***** Dataset *****

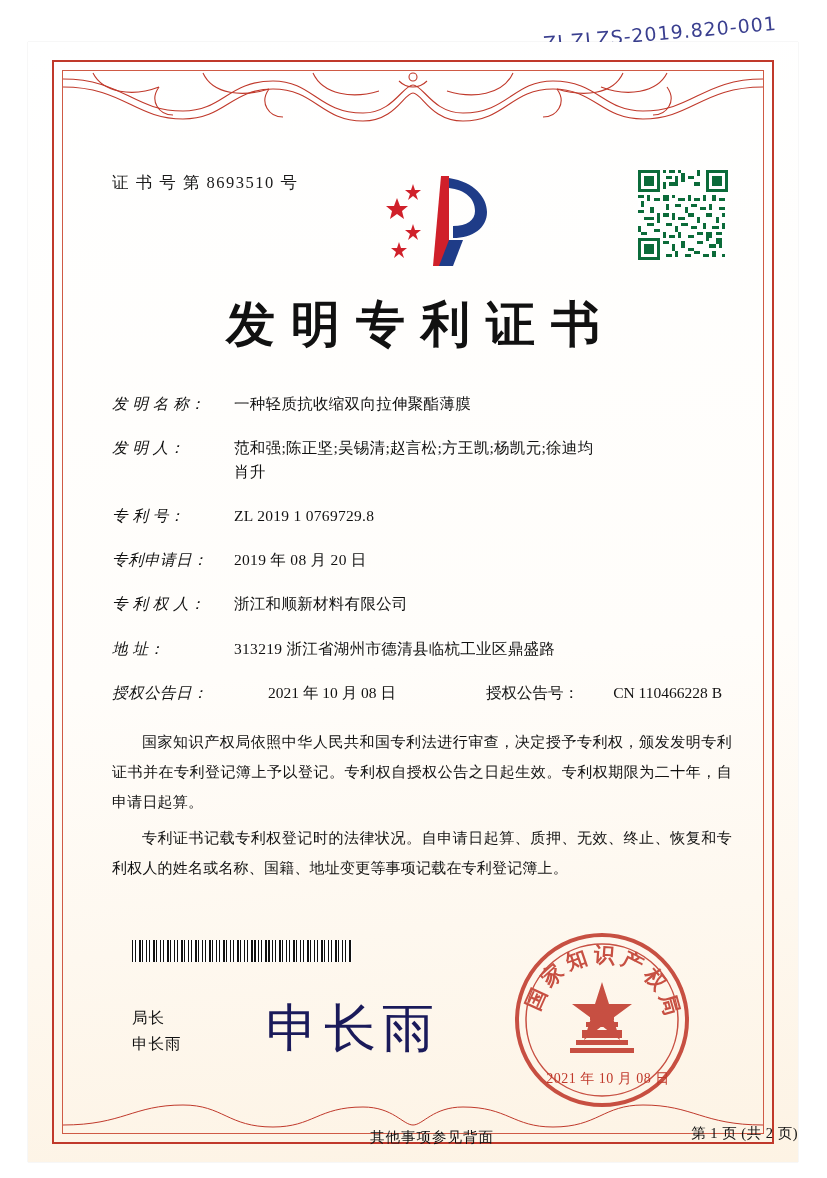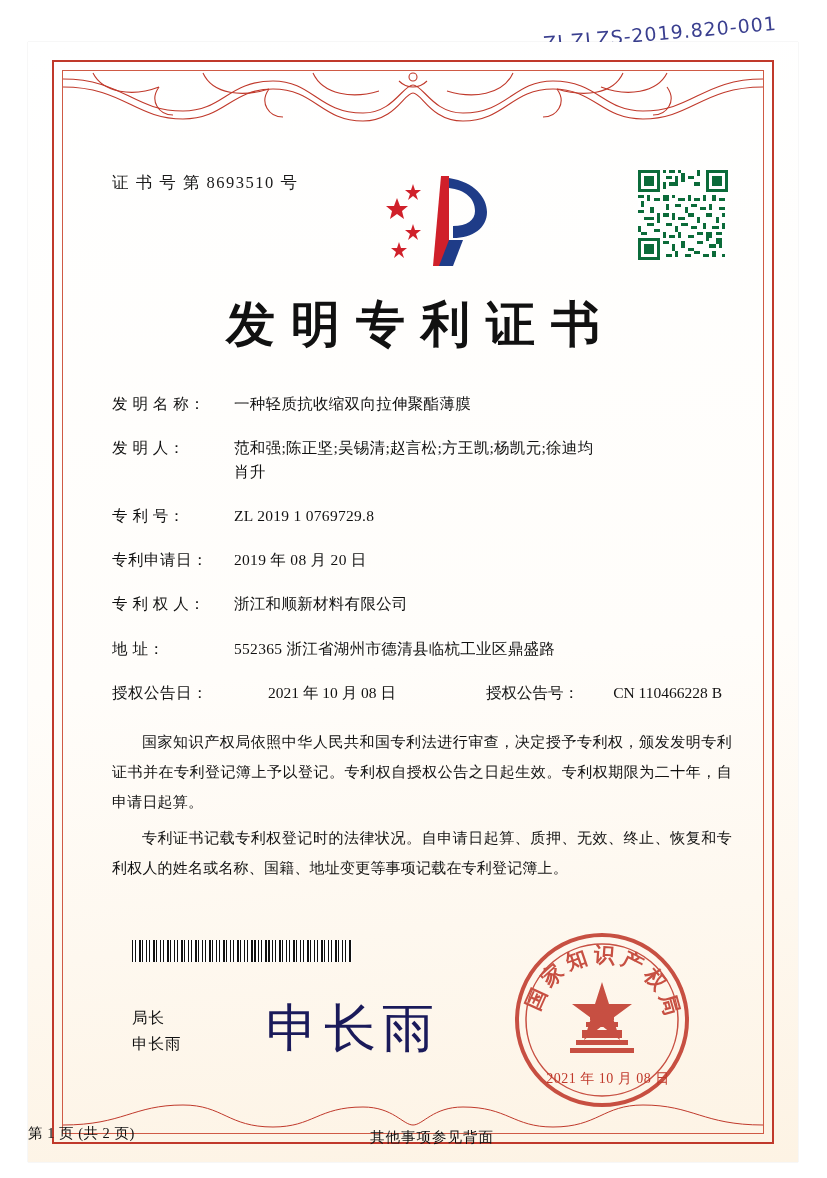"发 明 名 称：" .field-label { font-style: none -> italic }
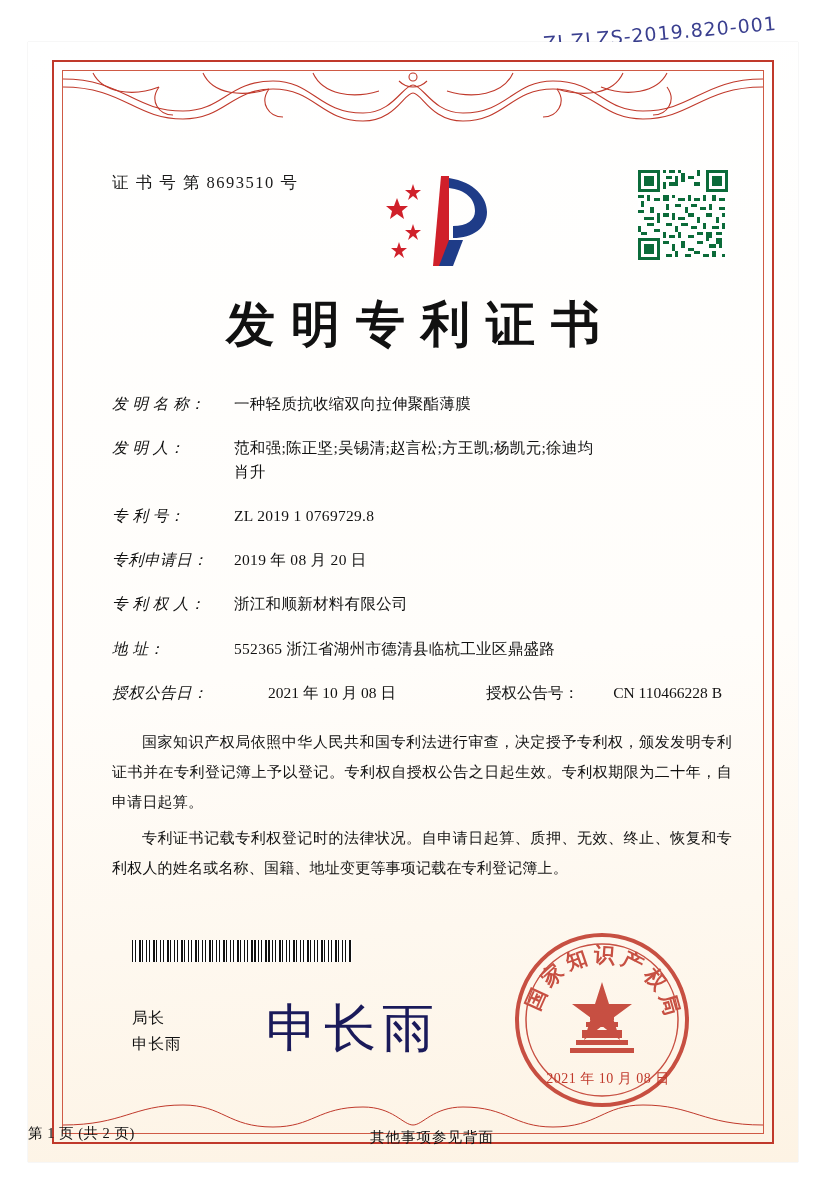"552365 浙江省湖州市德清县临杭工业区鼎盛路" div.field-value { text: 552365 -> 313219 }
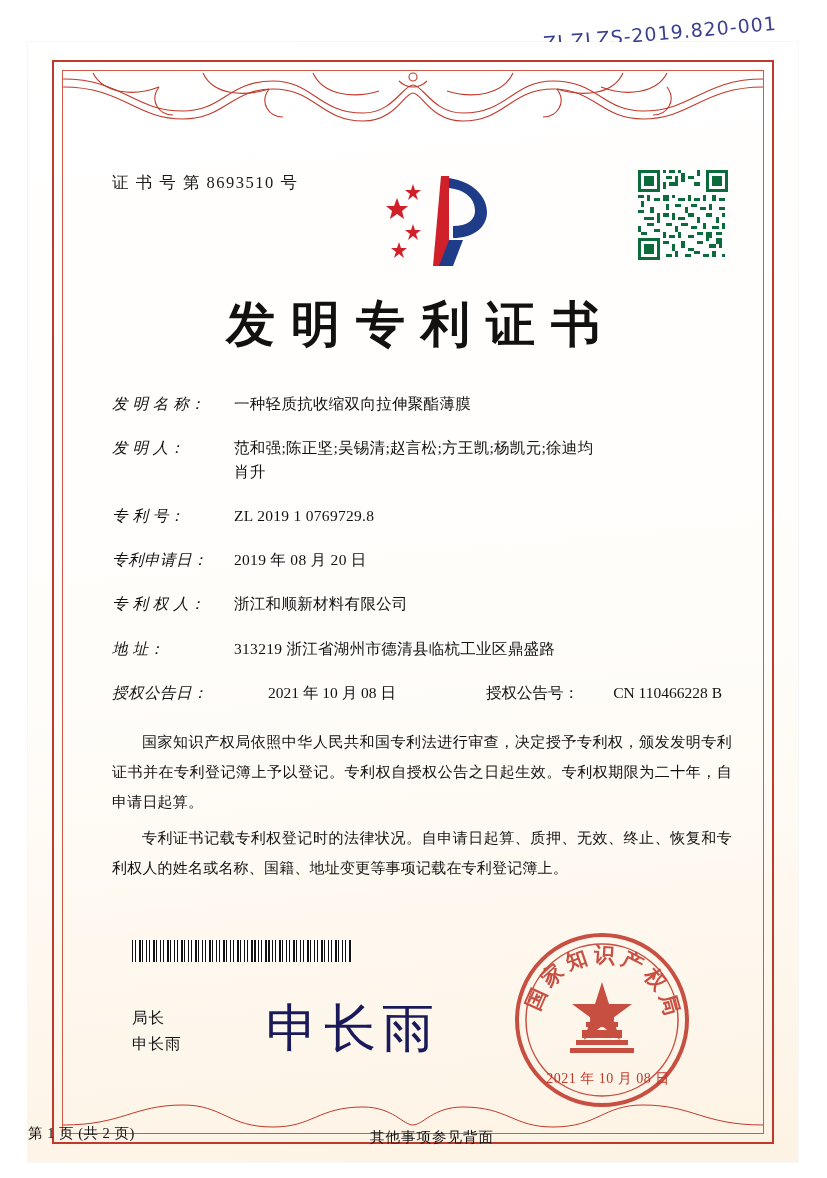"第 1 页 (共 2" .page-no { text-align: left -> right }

*****
***** Dataset *****

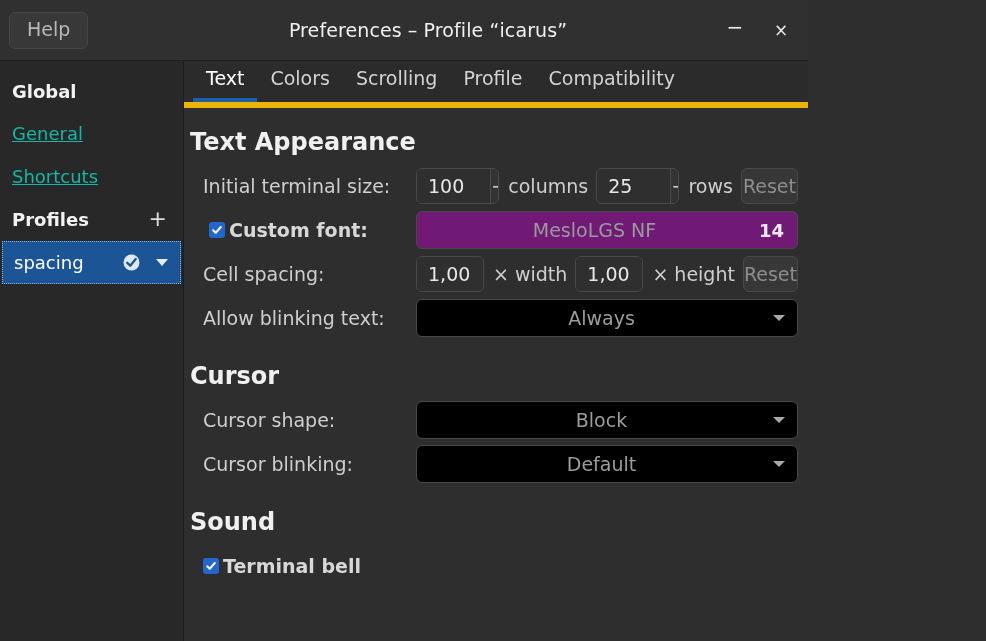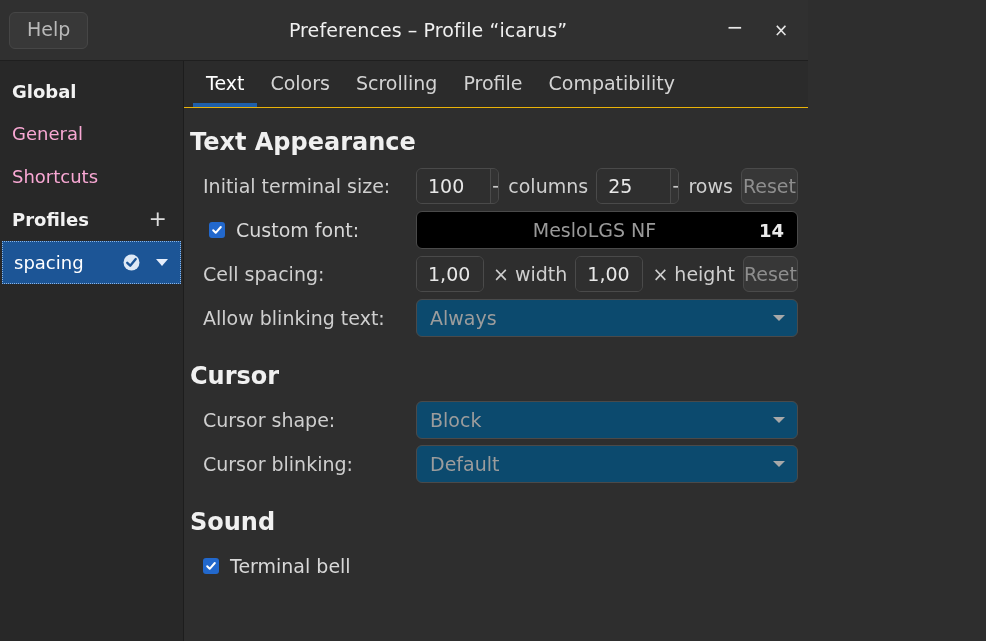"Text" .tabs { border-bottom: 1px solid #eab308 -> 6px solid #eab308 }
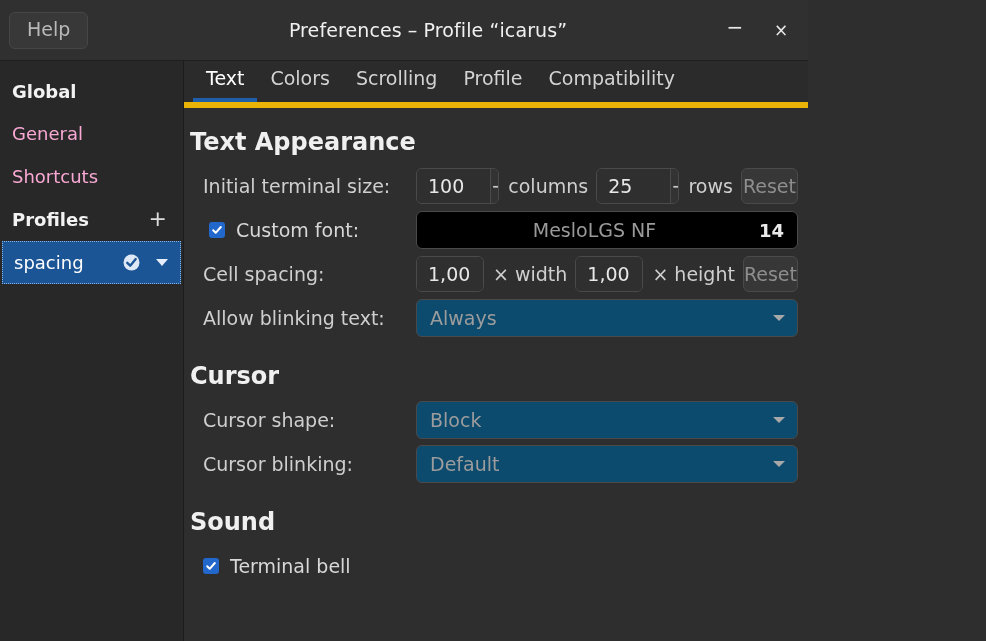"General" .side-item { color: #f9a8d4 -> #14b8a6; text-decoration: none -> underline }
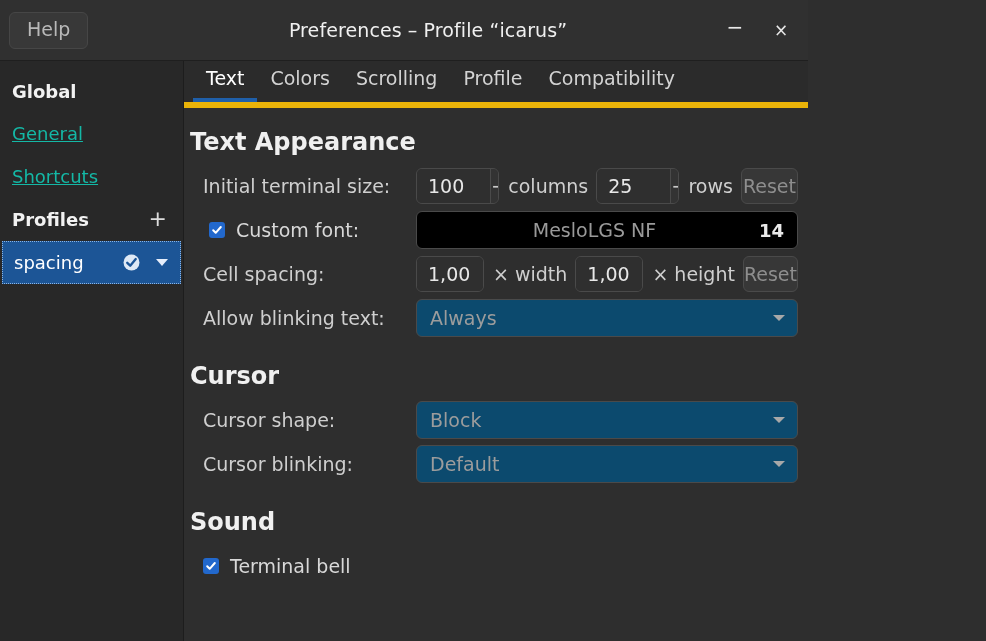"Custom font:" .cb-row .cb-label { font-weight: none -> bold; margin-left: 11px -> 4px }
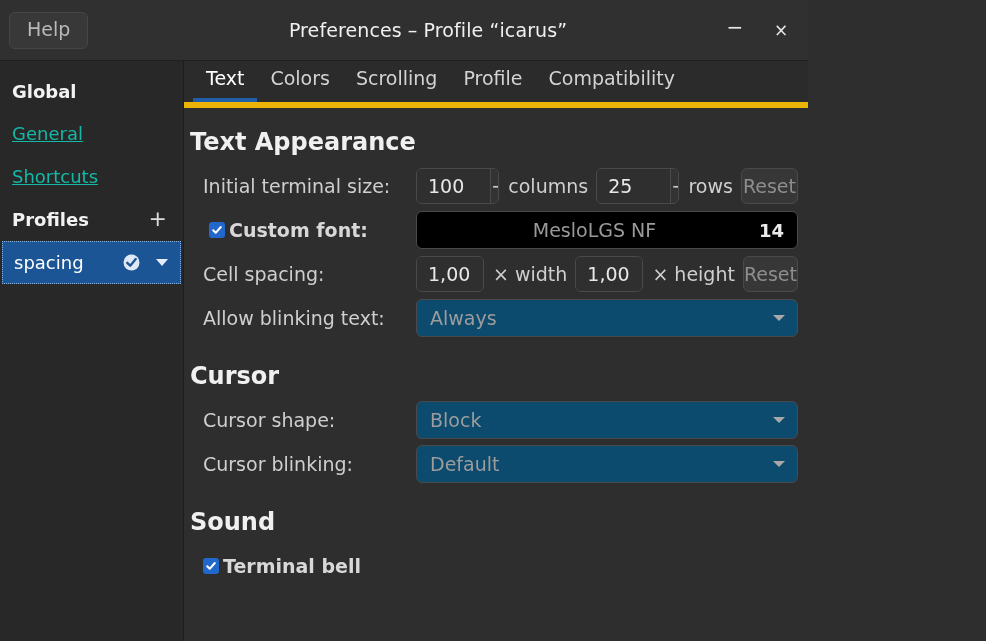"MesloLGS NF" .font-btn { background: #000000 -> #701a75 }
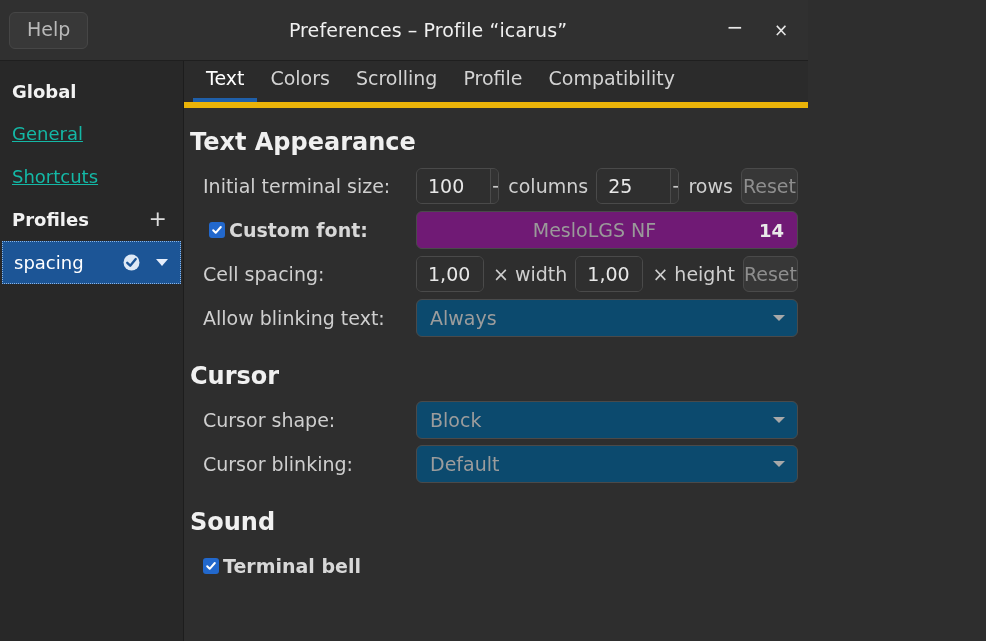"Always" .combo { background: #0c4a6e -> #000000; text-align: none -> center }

*****

**Work instructions:**
Starting with the line above that holds "font-weight: none ->", restate each line word for word up to and including the line that holds "background: #0c4a6e ->". Drop the pictures.

**Written answer:**
"Custom font:" .cb-row .cb-label { font-weight: none -> bold; margin-left: 11px -> 4px }
"MesloLGS NF" .font-btn { background: #000000 -> #701a75 }
"Always" .combo { background: #0c4a6e -> #000000; text-align: none -> center }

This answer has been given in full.